The following is an explanation of certain federal securities laws issues relating to the purchase and sale of the Company’s securities and other compliance matters. Federal legislation gives the Securities and Exchange Commission (“SEC”) and courts powers in sanctioning and imposing penalties against individuals and companies for violations of the federal securities laws.
In light of the importance of preserving the Company’s reputation for maintaining the highest legal and ethical standards as well as the detrimental impact of any failures to comply with applicable law, it is imperative that all officers and directors fully understand their responsibilities for complying with the relevant federal securities laws.
Insider Trading Restrictions
In the course of their employment with the Company or its subsidiaries, directors, officers and employees frequently come into possession of confidential and highly sensitive information concerning the Company, its customers, suppliers or other corporations with which the Company has contractual relationships or may be negotiating transactions. Much of this information has a potential for affecting the market price of securities issued by the corporations involved. Under some circumstances, federal securities law imposes potentially onerous civil and criminal penalties on persons who improperly obtain or use material non-public information, in connection with a purchase or sale of securities.
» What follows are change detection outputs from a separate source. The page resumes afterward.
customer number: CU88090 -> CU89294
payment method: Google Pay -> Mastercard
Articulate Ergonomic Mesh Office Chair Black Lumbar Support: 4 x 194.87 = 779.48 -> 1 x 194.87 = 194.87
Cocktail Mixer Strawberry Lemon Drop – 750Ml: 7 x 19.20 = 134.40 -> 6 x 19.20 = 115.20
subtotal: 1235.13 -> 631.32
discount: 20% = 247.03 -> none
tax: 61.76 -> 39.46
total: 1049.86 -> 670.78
In 1988, Congress passed new insider trading legislation which explicitly empowers the SEC to seek substantial civil penalties from any person who, at the time of an insider trading violation, “directly or indirectly controlled the person who committed such violation,” i.e., an employer. Civil penalties for persons who control violators can equal the greater of $1,000,000 or three times the profit gained or losses avoided. Employers may also be subject to criminal penalties of $2,500,000 for insider trading violations committed by employees. Accordingly, when the maximum criminal penalty is combined with the maximum civil penalty, employers of persons who trade on the basis of insider information may be liable for up to $3,500,000 -- even for employee violations that yield a small profit gained or loss avoided.
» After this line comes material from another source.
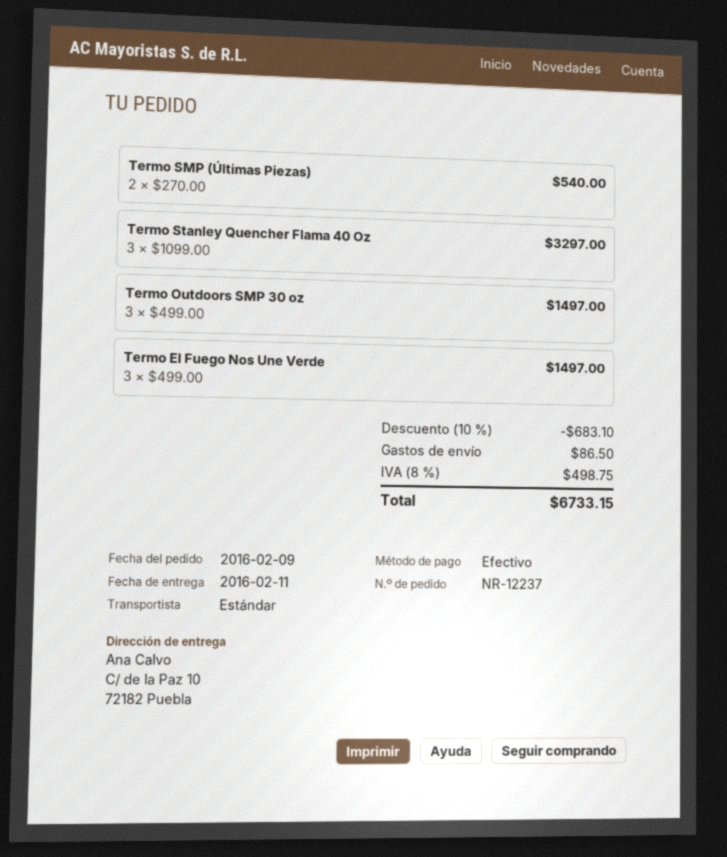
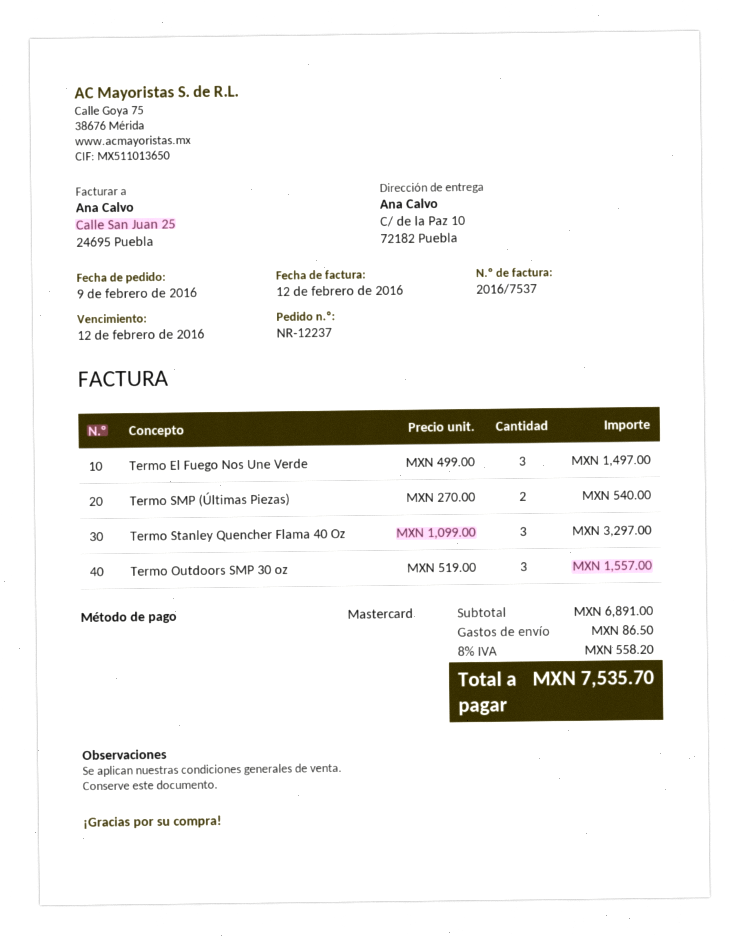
payment method: cash -> Mastercard
Termo Outdoors SMP 30 oz: 3 x 499.00 = 1497.00 -> 3 x 519.00 = 1557.00
discount: 10% = 683.10 -> none
tax: 8% = 498.75 -> 8% = 558.20
total: 6733.15 -> 7535.70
The statute provides that any “controlling person” may be liable for civil penalties up to the amount specified above if the controlling person both (i) knew or recklessly disregarded the fact that the employee was likely to engage in a violation and (ii) failed to take appropriate steps to prevent that violation before it occurred. Moreover, in recent years, the SEC and governmental prosecutors have been vigorously enforcing the insider trading laws against both individuals and institutions.
Given all of these factors, it is imperative that the Company provide specific guidance concerning the propriety of various persons’ transactions, and to impose specific procedures in certain cases to attempt reasonably to ensure that neither the Company nor its employees violates insider trading laws.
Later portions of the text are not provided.